The ONNX engine is automatically enabled when FACE_ENGINE=auto and the bundled SCRFD model is present. The prebuilt runtime targets glibc ≥ 2.27 on x86_64/arm64 architectures.

Best for:

  • Maximum face detection accuracy
  • Photos with challenging angles or lighting
  • Group photos with partially obscured faces

Configuration

We recommend that only advanced users and developers change these parameters.

Detection Settings

Environment Variable CLI Flag Default Description
PHOTOPRISM_FACE_ENGINE --face-engine auto Detection engine (auto, pigo, onnx). auto uses ONNX when available
PHOTOPRISM_FACE_ENGINE_THREADS --face-engine-threads runtime.NumCPU()/2 (≥1) Number of ONNX inference threads; ignored by Pigo
PHOTOPRISM_FACE_ANGLE --face-angle -0.3,0,0.3 Detection angles in radians for Pigo multi-angle scanning
PHOTOPRISM_FACE_SIZE --face-size 50 Minimum size of faces in PIXELS (20-10000)
PHOTOPRISM_FACE_SCORE --face-score 9.0 Minimum face QUALITY score (1-100)
PHOTOPRISM_FACE_OVERLAP --face-overlap 42 Face area overlap threshold in PERCENT (1-100)

Clustering Settings

It is strongly recommended that you run the "photoprism faces reset" command in a terminal to remove existing clusters and mappings after changing any of the clustering parameters, as otherwise inconsistencies may result in unexpected behavior or errors.

Environment Variable CLI Flag Default Description
PHOTOPRISM_FACE_CLUSTER_SIZE --face-cluster-size 80 Minimum size of automatically clustered faces in PIXELS (20-10000)
PHOTOPRISM_FACE_CLUSTER_SCORE --face-cluster-score 15 Minimum QUALITY score of automatically clustered faces (1-100)
PHOTOPRISM_FACE_CLUSTER_CORE --face-cluster-core 4 NUMBER of faces forming a cluster core (1-100)
PHOTOPRISM_FACE_CLUSTER_DIST --face-cluster-dist 0.64 Similarity DISTANCE of faces forming a cluster core (0.1-1.5)
PHOTOPRISM_FACE_MATCH_DIST --face-match-dist 0.46 Similarity OFFSET for matching faces with existing clusters (0.1-1.5)

Tuning Tips

  • A reasonable range for the similarity distance between face embeddings is between 0.60 and 0.70, with a higher value being more aggressive and leading to larger clusters with more false positives.
  • To cluster a smaller number of faces, you can reduce the kernel to 3 or 2 similar faces.
  • The ONNX engine typically provides better results on challenging photos (angles, occlusions, lighting) compared to Pigo.
  • Use FACE_ENGINE=auto to automatically select the best available engine.

Face Embeddings

After detection, PhotoPrism generates 512-dimensional embedding vectors using TensorFlow to characterize each face.
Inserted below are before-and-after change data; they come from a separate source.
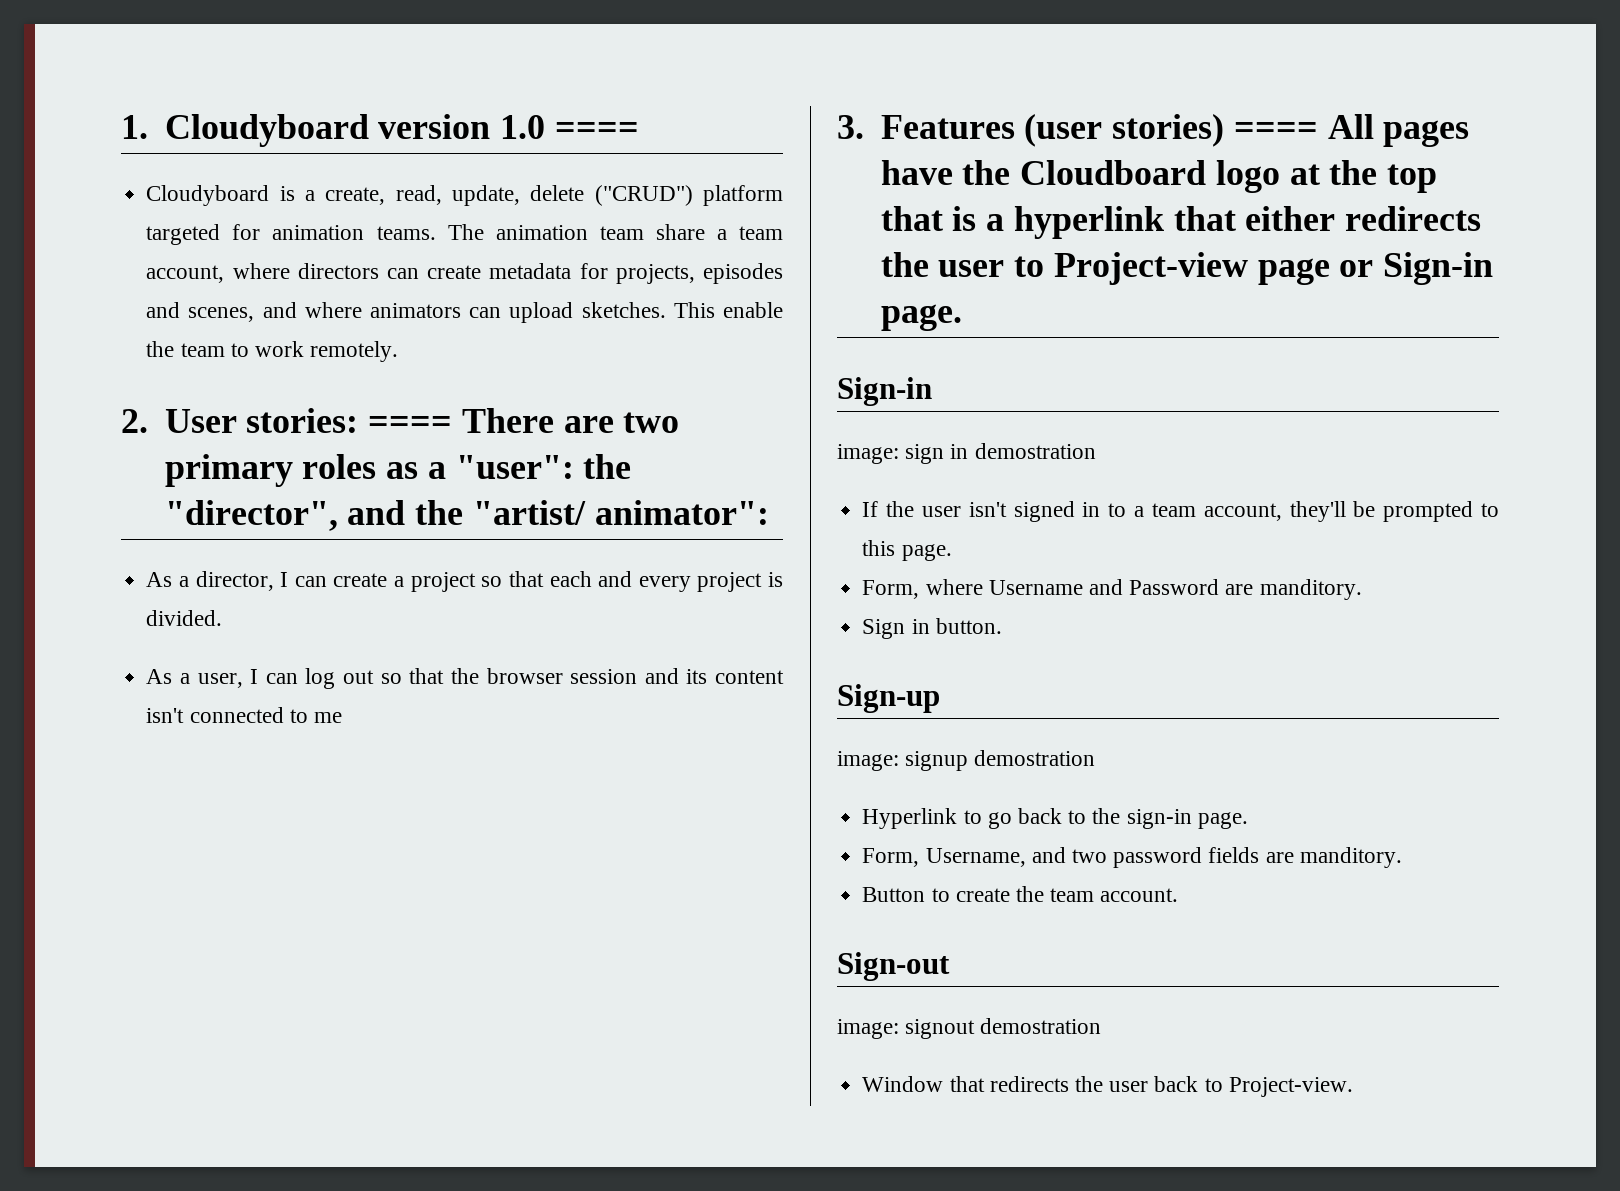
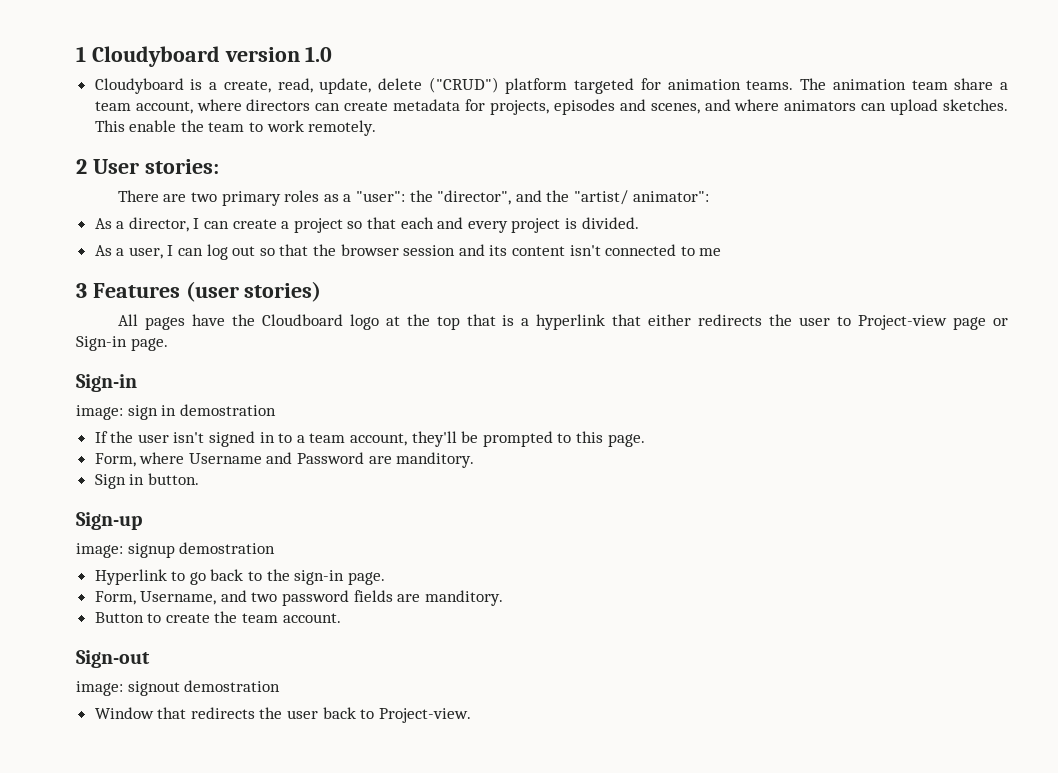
- 1. Cloudyboard version 1.0 ====
+ 1 Cloudyboard version 1.0
- 2. User stories: ==== There are two primary roles as a "user": the "director", and the "artist/ animator":
+ 2 User stories:
+ There are two primary roles as a "user": the "director", and the "artist/ animator":
- 3. Features (user stories) ==== All pages have the Cloudboard logo at the top that is a hyperlink that either redirects the user to Project-view page or Sign-in page.
+ 3 Features (user stories)
+ All pages have the Cloudboard logo at the top that is a hyperlink that either redirects the user to Project-view page or Sign-in page.

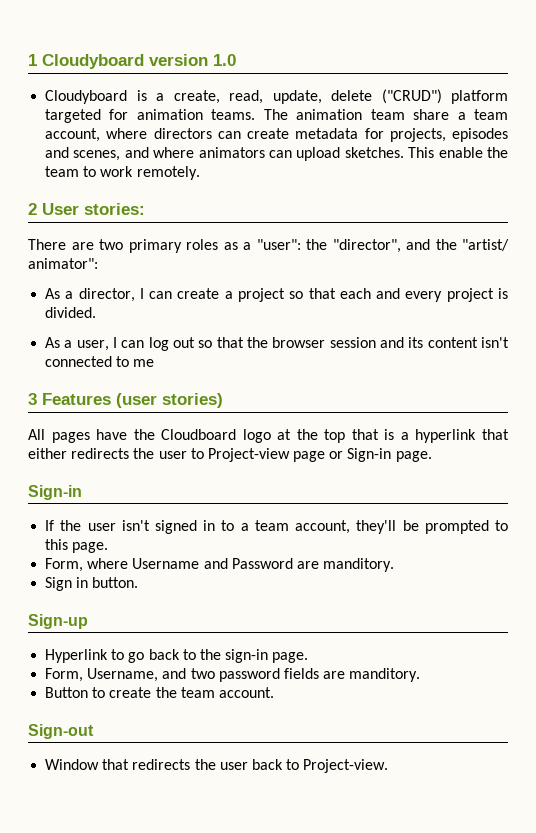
- image: sign in demostration
- image: signup demostration
- image: signout demostration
These embeddings are used to:

  1. Match faces across different photos
  2. Cluster similar faces using the DBSCAN algorithm
  3. Assign faces to people with manual confirmation

Normalization

All face embeddings are L2-normalized to unit length (‖x‖₂ = 1) at:

  • Creation time (after TensorFlow inference)
  • Midpoint calculation when merging clusters
  • Deserialization when loading from the database

This normalization ensures that Euclidean distance comparisons are equivalent to cosine similarity, aligning with FaceNet research standards.

Commands

Learn more about CLI commands ›

Performance Improvements

Recent optimizations have significantly improved face detection and clustering:

Benchmark Before After Improvement
Embedding Distance ~242 ns/op ~155 ns/op 36% faster
Embeddings Midpoint ~194 µs/op, 528 KB ~99 µs/op, 4 KB 49% faster, 99% less memory
Face Matching (1024 faces) 1024 comparisons ~16 comparisons 98% fewer evaluations
Cluster Materialization ~29.8 µs/op, 384 allocs ~14.8 µs/op, 64 allocs 50% faster, 83% fewer allocations

These improvements mean:

  • Faster indexing of large photo collections
  • Lower memory usage during face clustering
  • Quicker face matching when organizing people
  • More efficient distance calculations